Stored records:
________________________

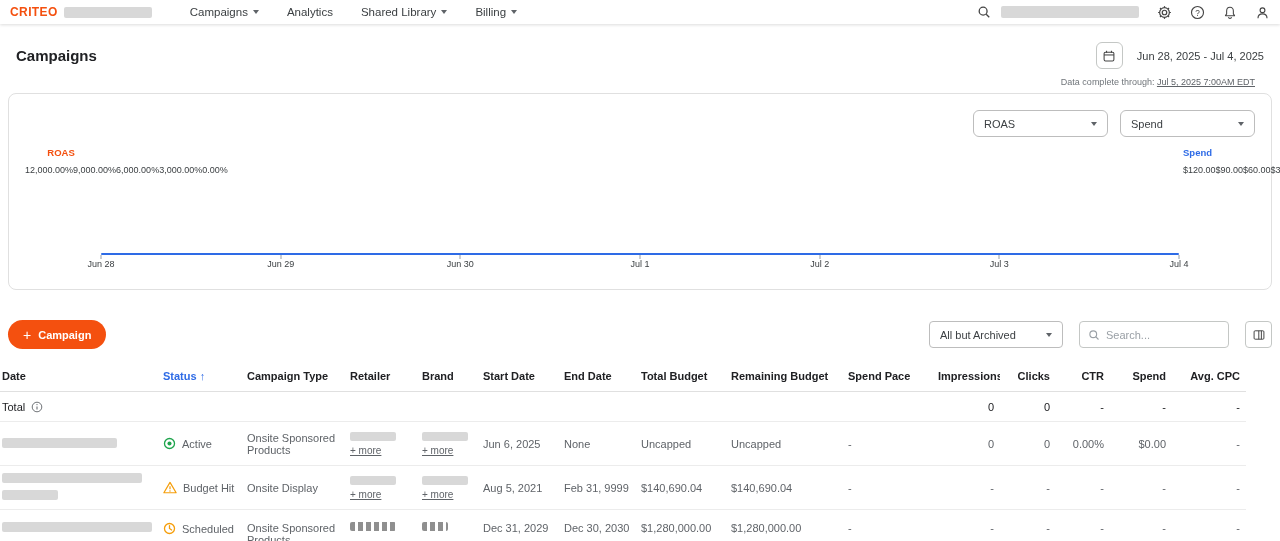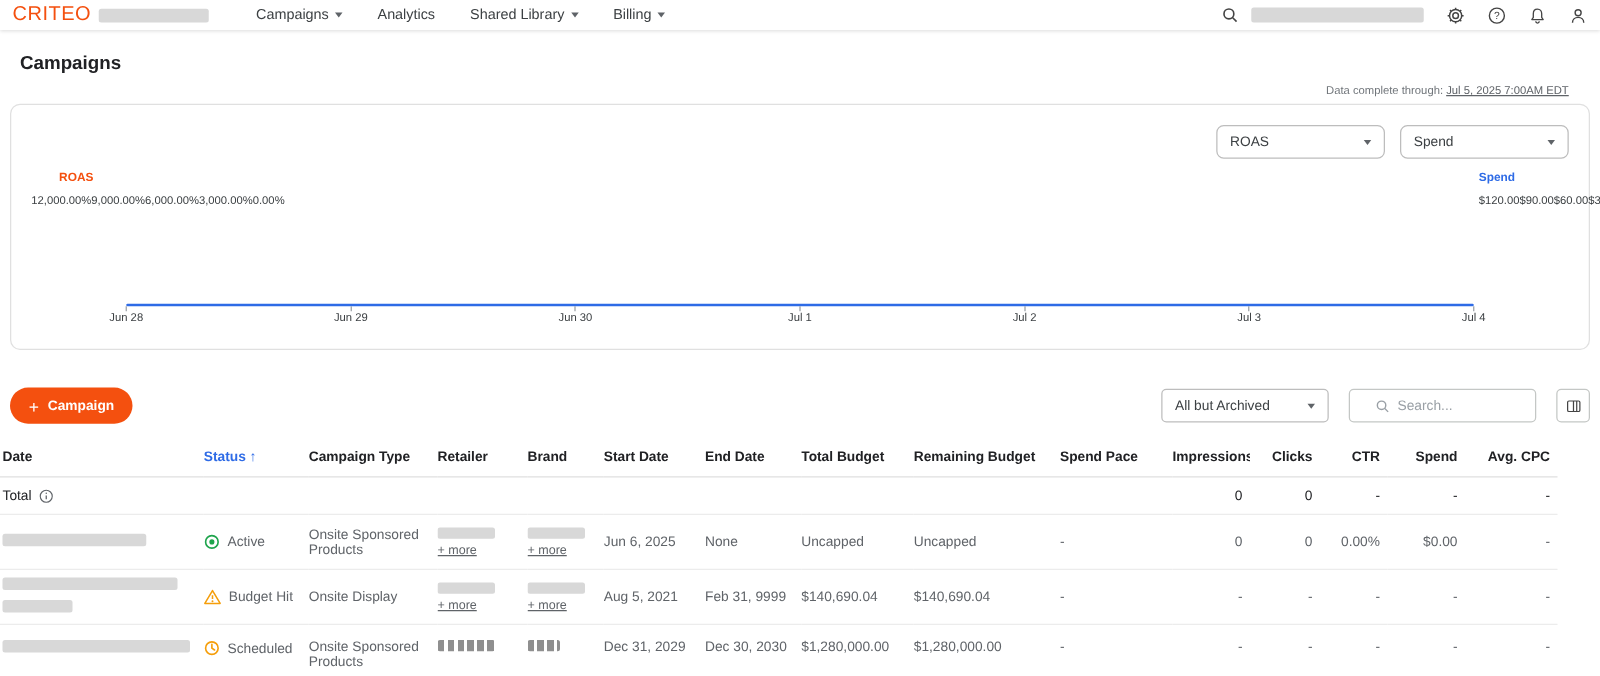--- a/index.html
+++ b/index.html
@@ -7,21 +7,21 @@
     --txt:#202124; --muted:#5f6368; --border:#e0e0e0; --border-light:#ececec;
   }
   *{box-sizing:border-box;margin:0;padding:0}
   html,body{width:1280px;height:541px;overflow:hidden;background:#fff;
     font-family:"Liberation Sans",sans-serif;font-size:11px;color:var(--txt)}
   a{color:inherit}
 
   
   .navbar{height:24px;display:flex;align-items:center;padding:0 10px;
     box-shadow:0 1px 3px rgba(0,0,0,.14);position:relative;z-index:5;background:#fff}
-  .logo{color:var(--orange);font-weight:400;font-size:16px;letter-spacing:.4px}
+  .logo{color:var(--orange);font-weight:700;font-size:12px;letter-spacing:.4px}
   .redact{display:inline-block;background:#d8d8d8;border-radius:2px;height:10px}
   .nav-redact{width:88px;height:11px;margin-left:6px}
   .nav-items{display:flex;align-items:center;gap:28px;margin-left:38px}
   .nav-item{display:flex;align-items:center;gap:5px;color:#3c4043;cursor:pointer;font-size:11.5px}
   .caret{width:0;height:0;border-left:3.5px solid transparent;border-right:3.5px solid transparent;
     border-top:4.5px solid #5f6368;display:inline-block}
   .nav-right{margin-left:auto;display:flex;align-items:center;gap:18px;color:#444}
   .search-redact{width:138px;height:12px;margin-left:-8px}
   .icon-btn{display:flex;align-items:center;justify-content:center;cursor:pointer;color:#444;background:none;border:none}
 
@@ -55,21 +55,21 @@
   .x-labels span{position:absolute;transform:translateX(-50%);white-space:nowrap}
 
   
   .toolbar{display:flex;justify-content:space-between;align-items:center;margin:30px 8px 0}
   .btn-campaign{display:flex;align-items:center;gap:7px;background:var(--orange);color:#fff;border:none;
     border-radius:15px;height:29px;padding:0 15px;font-weight:700;font-size:11px;cursor:pointer}
   .btn-campaign .plus{font-size:14px;font-weight:400;line-height:1}
   .toolbar-right{display:flex;align-items:center;gap:16px}
   .filter-select{min-width:134px;height:27px;border-radius:4px}
   .search-box{width:150px;height:27px;border:1px solid #c4c7c5;border-radius:4px;display:flex;
-    align-items:center;gap:6px;padding:0 20px;color:#9aa0a6}
+    align-items:center;gap:6px;padding:0 8px;color:#9aa0a6}
   .search-box input{border:none;outline:none;width:100%;font-size:11px;font-family:inherit;color:#3c4043}
   .search-box input::placeholder{color:#9aa0a6}
   .grid-btn{width:27px;height:27px;border:1px solid #c4c7c5;border-radius:4px;background:#fff;display:flex;
     align-items:center;justify-content:center;cursor:pointer;color:#444}
 
   
   .table-wrap{margin-top:12px;padding-right:34px}
   table{width:100%;border-collapse:collapse;table-layout:fixed}
   th{font-weight:700;font-size:11px;color:var(--txt);text-align:left;padding:9px 6px 9px 0;
     border-bottom:1px solid var(--border);white-space:nowrap;overflow:hidden}
@@ -157,20 +157,31 @@
       <svg width="15" height="15" viewBox="0 0 20 20">
           <circle cx="10" cy="7" r="3.2" fill="none" stroke="currentColor" stroke-width="1.5"></circle>
           <path d="M4 17.5 c0-3.4 2.7-5.6 6-5.6 s6 2.2 6 5.6" fill="none" stroke="currentColor" stroke-width="1.5"></path>
         </svg>
     </span>
   </div>
 </div>
 
 <div class="page-header">
   <div class="page-title">Campaigns</div>
+  <div class="date-area">
+    <span class="cal-btn">
+      <svg width="14" height="14" viewBox="0 0 20 20">
+          <rect x="3" y="4.5" width="14" height="12.5" rx="2" fill="none" stroke="currentColor" stroke-width="1.5"></rect>
+          <line x1="3" y1="8.5" x2="17" y2="8.5" stroke="currentColor" stroke-width="1.5"></line>
+          <line x1="6.5" y1="2.5" x2="6.5" y2="5.5" stroke="currentColor" stroke-width="1.5"></line>
+          <line x1="13.5" y1="2.5" x2="13.5" y2="5.5" stroke="currentColor" stroke-width="1.5"></line>
+        </svg>
+    </span>
+    <span class="date-range">Jun 28, 2025 - Jul 4, 2025</span>
+  </div>
 </div>
 
 <div class="data-note">
   <span>Data complete through:</span>
   <a>Jul 5, 2025 7:00AM EDT</a>
 </div>
 
 <div class="card">
   <div class="card-controls">
     <div class="select">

________________________

● **Work instructions**:
Output the entries above exactly. Do not include the pictures.

● **Solved problem**:
--- a/index.html
+++ b/index.html
@@ -7,21 +7,21 @@
     --txt:#202124; --muted:#5f6368; --border:#e0e0e0; --border-light:#ececec;
   }
   *{box-sizing:border-box;margin:0;padding:0}
   html,body{width:1280px;height:541px;overflow:hidden;background:#fff;
     font-family:"Liberation Sans",sans-serif;font-size:11px;color:var(--txt)}
   a{color:inherit}
 
   
   .navbar{height:24px;display:flex;align-items:center;padding:0 10px;
     box-shadow:0 1px 3px rgba(0,0,0,.14);position:relative;z-index:5;background:#fff}
-  .logo{color:var(--orange);font-weight:400;font-size:16px;letter-spacing:.4px}
+  .logo{color:var(--orange);font-weight:700;font-size:12px;letter-spacing:.4px}
   .redact{display:inline-block;background:#d8d8d8;border-radius:2px;height:10px}
   .nav-redact{width:88px;height:11px;margin-left:6px}
   .nav-items{display:flex;align-items:center;gap:28px;margin-left:38px}
   .nav-item{display:flex;align-items:center;gap:5px;color:#3c4043;cursor:pointer;font-size:11.5px}
   .caret{width:0;height:0;border-left:3.5px solid transparent;border-right:3.5px solid transparent;
     border-top:4.5px solid #5f6368;display:inline-block}
   .nav-right{margin-left:auto;display:flex;align-items:center;gap:18px;color:#444}
   .search-redact{width:138px;height:12px;margin-left:-8px}
   .icon-btn{display:flex;align-items:center;justify-content:center;cursor:pointer;color:#444;background:none;border:none}
 
@@ -55,21 +55,21 @@
   .x-labels span{position:absolute;transform:translateX(-50%);white-space:nowrap}
 
   
   .toolbar{display:flex;justify-content:space-between;align-items:center;margin:30px 8px 0}
   .btn-campaign{display:flex;align-items:center;gap:7px;background:var(--orange);color:#fff;border:none;
     border-radius:15px;height:29px;padding:0 15px;font-weight:700;font-size:11px;cursor:pointer}
   .btn-campaign .plus{font-size:14px;font-weight:400;line-height:1}
   .toolbar-right{display:flex;align-items:center;gap:16px}
   .filter-select{min-width:134px;height:27px;border-radius:4px}
   .search-box{width:150px;height:27px;border:1px solid #c4c7c5;border-radius:4px;display:flex;
-    align-items:center;gap:6px;padding:0 20px;color:#9aa0a6}
+    align-items:center;gap:6px;padding:0 8px;color:#9aa0a6}
   .search-box input{border:none;outline:none;width:100%;font-size:11px;font-family:inherit;color:#3c4043}
   .search-box input::placeholder{color:#9aa0a6}
   .grid-btn{width:27px;height:27px;border:1px solid #c4c7c5;border-radius:4px;background:#fff;display:flex;
     align-items:center;justify-content:center;cursor:pointer;color:#444}
 
   
   .table-wrap{margin-top:12px;padding-right:34px}
   table{width:100%;border-collapse:collapse;table-layout:fixed}
   th{font-weight:700;font-size:11px;color:var(--txt);text-align:left;padding:9px 6px 9px 0;
     border-bottom:1px solid var(--border);white-space:nowrap;overflow:hidden}
@@ -157,20 +157,31 @@
       <svg width="15" height="15" viewBox="0 0 20 20">
           <circle cx="10" cy="7" r="3.2" fill="none" stroke="currentColor" stroke-width="1.5"></circle>
           <path d="M4 17.5 c0-3.4 2.7-5.6 6-5.6 s6 2.2 6 5.6" fill="none" stroke="currentColor" stroke-width="1.5"></path>
         </svg>
     </span>
   </div>
 </div>
 
 <div class="page-header">
   <div class="page-title">Campaigns</div>
+  <div class="date-area">
+    <span class="cal-btn">
+      <svg width="14" height="14" viewBox="0 0 20 20">
+          <rect x="3" y="4.5" width="14" height="12.5" rx="2" fill="none" stroke="currentColor" stroke-width="1.5"></rect>
+          <line x1="3" y1="8.5" x2="17" y2="8.5" stroke="currentColor" stroke-width="1.5"></line>
+          <line x1="6.5" y1="2.5" x2="6.5" y2="5.5" stroke="currentColor" stroke-width="1.5"></line>
+          <line x1="13.5" y1="2.5" x2="13.5" y2="5.5" stroke="currentColor" stroke-width="1.5"></line>
+        </svg>
+    </span>
+    <span class="date-range">Jun 28, 2025 - Jul 4, 2025</span>
+  </div>
 </div>
 
 <div class="data-note">
   <span>Data complete through:</span>
   <a>Jul 5, 2025 7:00AM EDT</a>
 </div>
 
 <div class="card">
   <div class="card-controls">
     <div class="select">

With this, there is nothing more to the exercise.